■ **To do**:
Your answer must be the exact lines of the listing below that run from the line with "html: <div>Control</div> ->" to the line with "html: <div>Pilot Drilling</div>", ends included, and no pictures.

■ **Data extracts**:

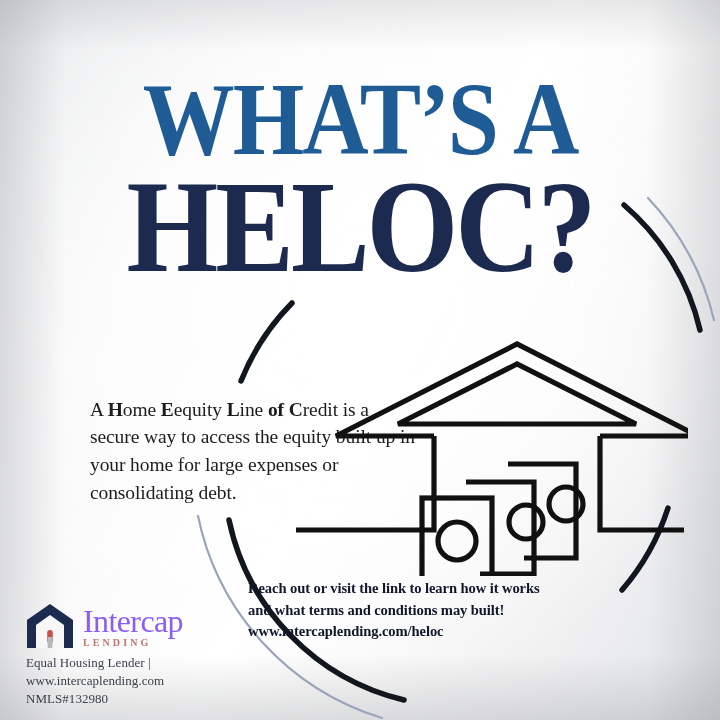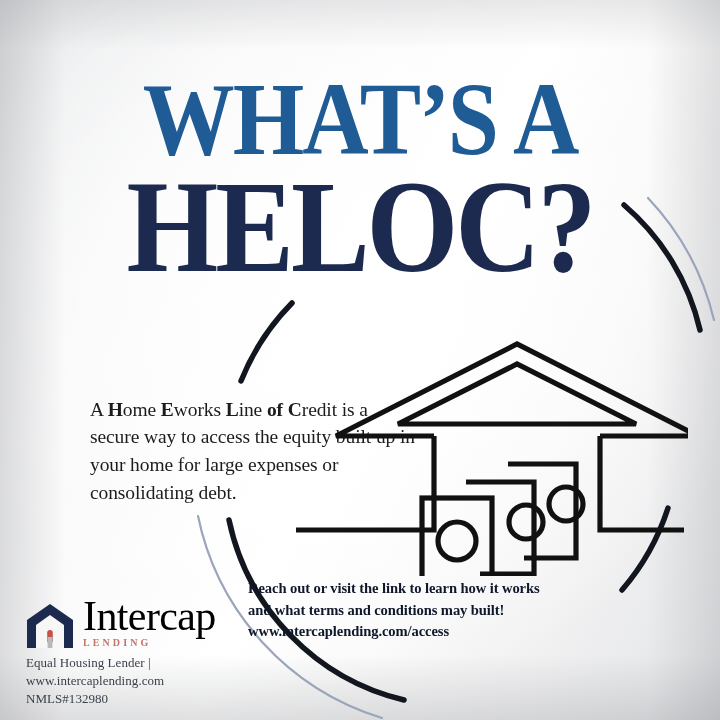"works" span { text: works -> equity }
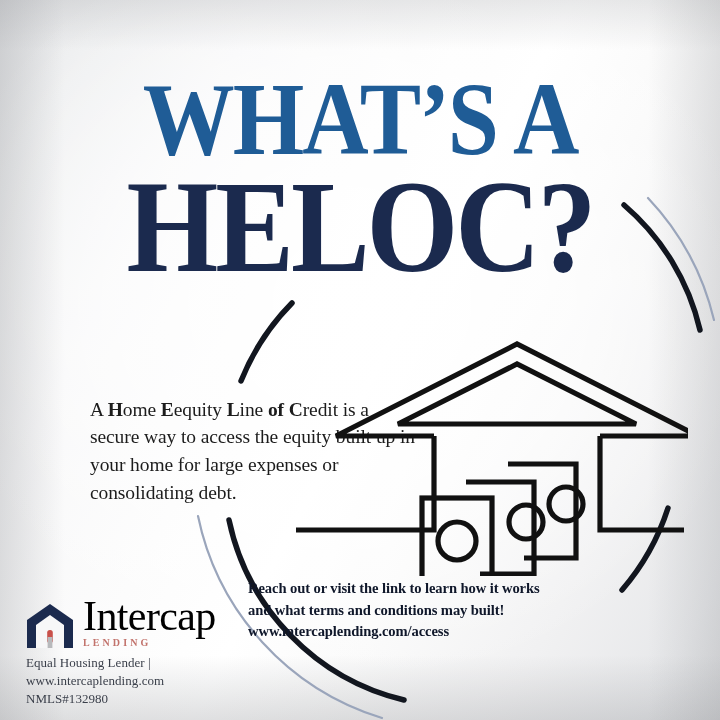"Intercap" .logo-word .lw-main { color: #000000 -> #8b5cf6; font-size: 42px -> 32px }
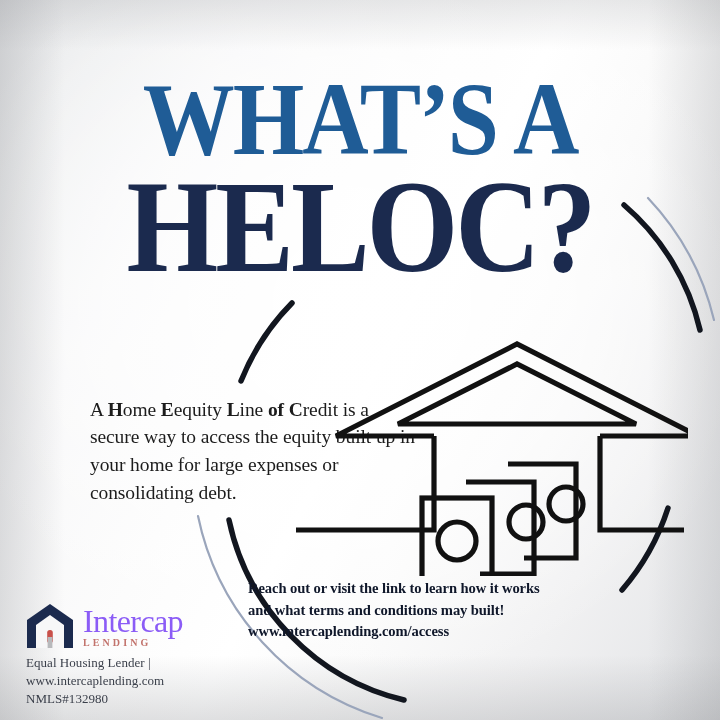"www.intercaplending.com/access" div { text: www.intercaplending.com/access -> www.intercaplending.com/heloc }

* * *

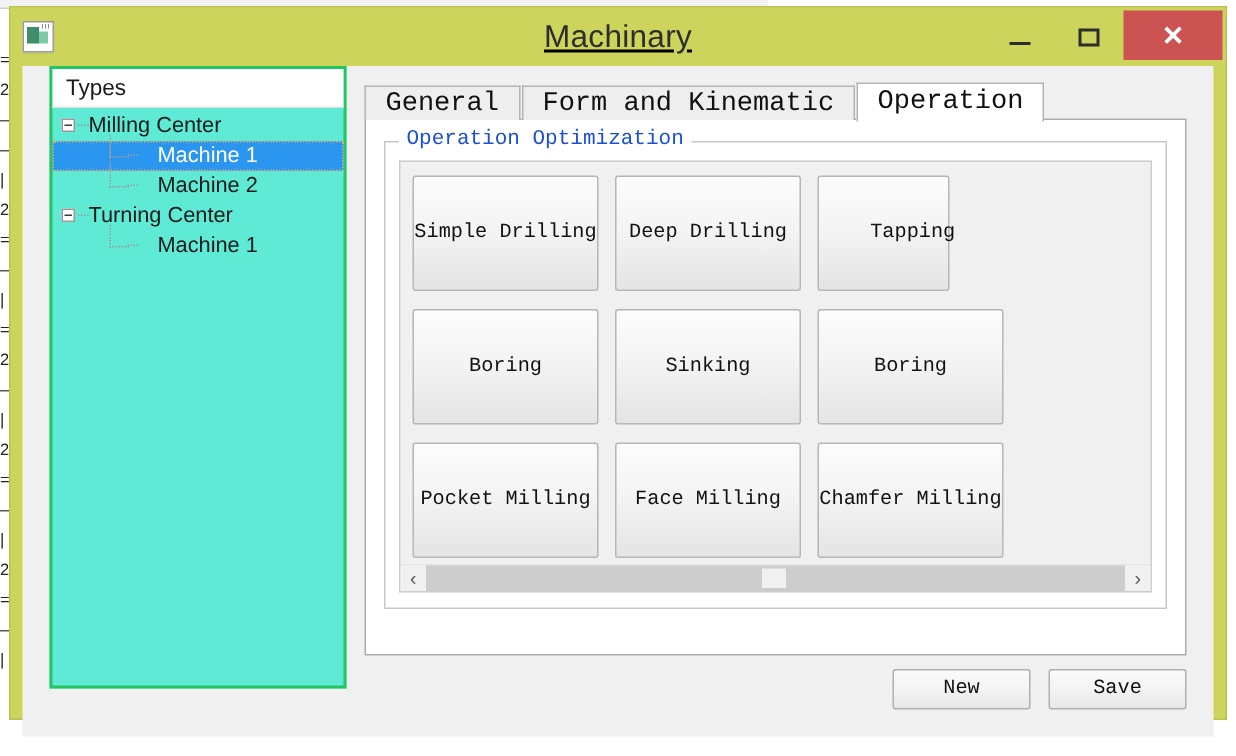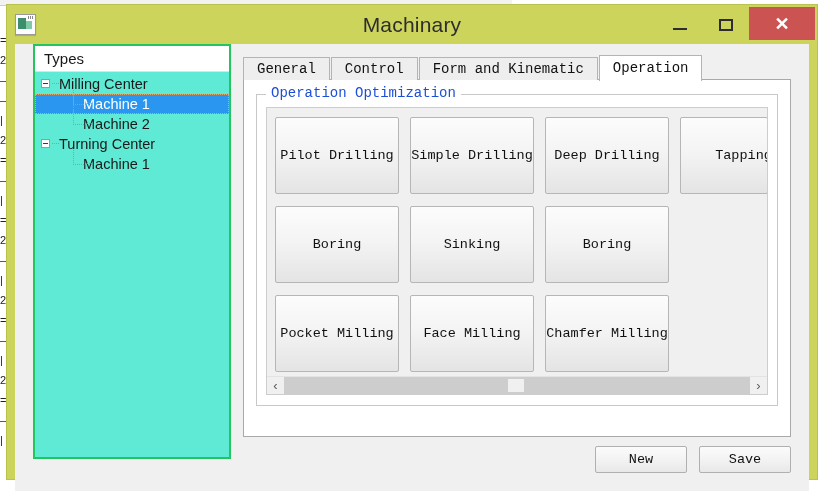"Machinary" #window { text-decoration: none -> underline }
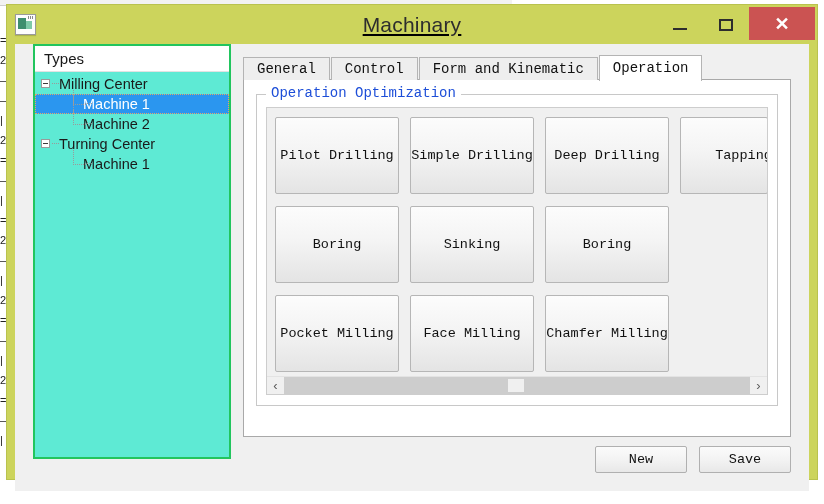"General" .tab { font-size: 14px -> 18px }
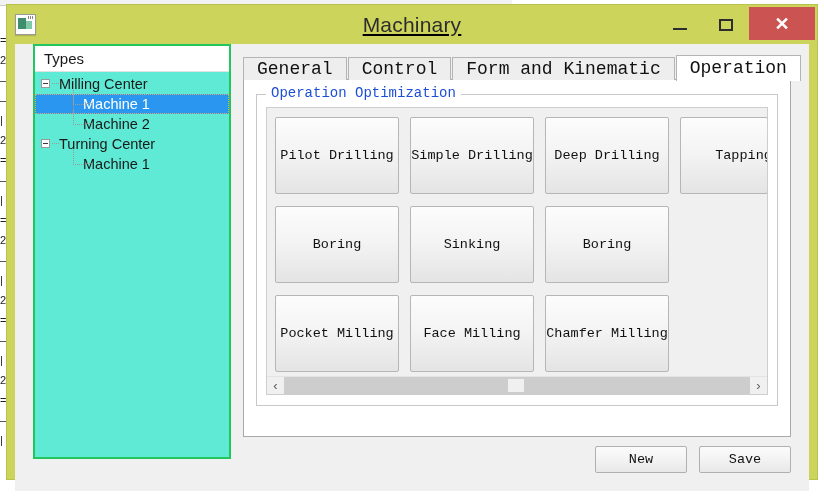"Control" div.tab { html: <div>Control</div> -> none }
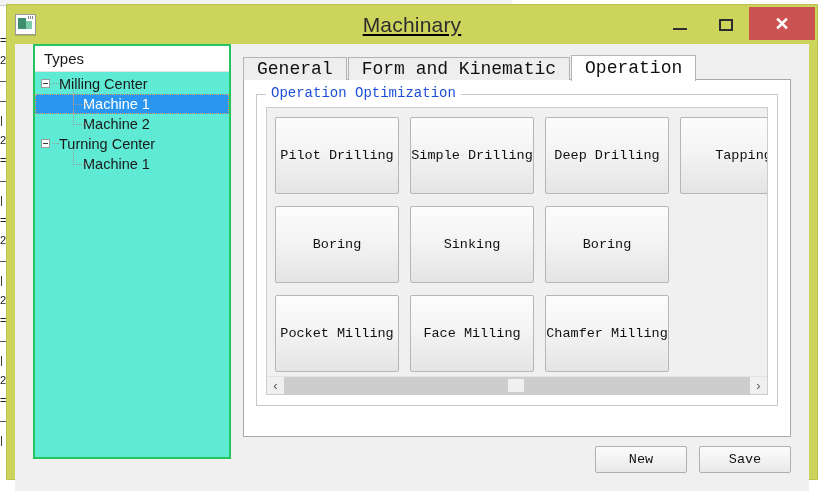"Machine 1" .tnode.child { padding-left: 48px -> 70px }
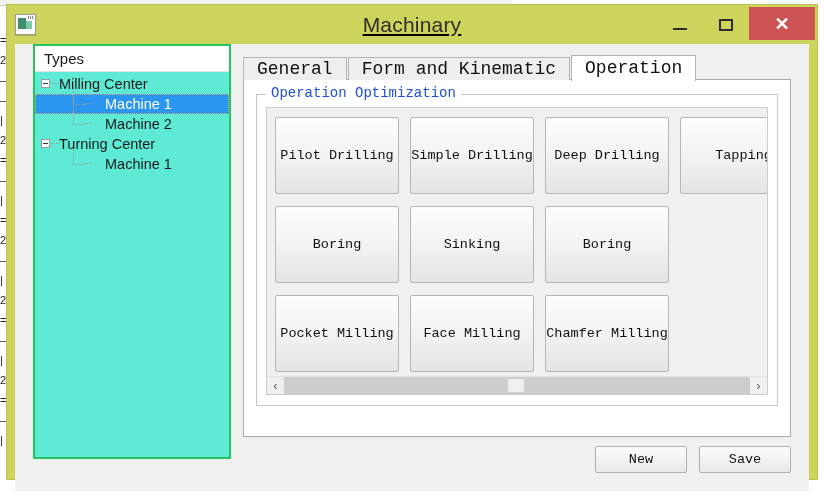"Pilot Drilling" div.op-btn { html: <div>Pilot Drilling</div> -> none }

■ **Solution to this problem**:
"Control" div.tab { html: <div>Control</div> -> none }
"Machine 1" .tnode.child { padding-left: 48px -> 70px }
"Pilot Drilling" div.op-btn { html: <div>Pilot Drilling</div> -> none }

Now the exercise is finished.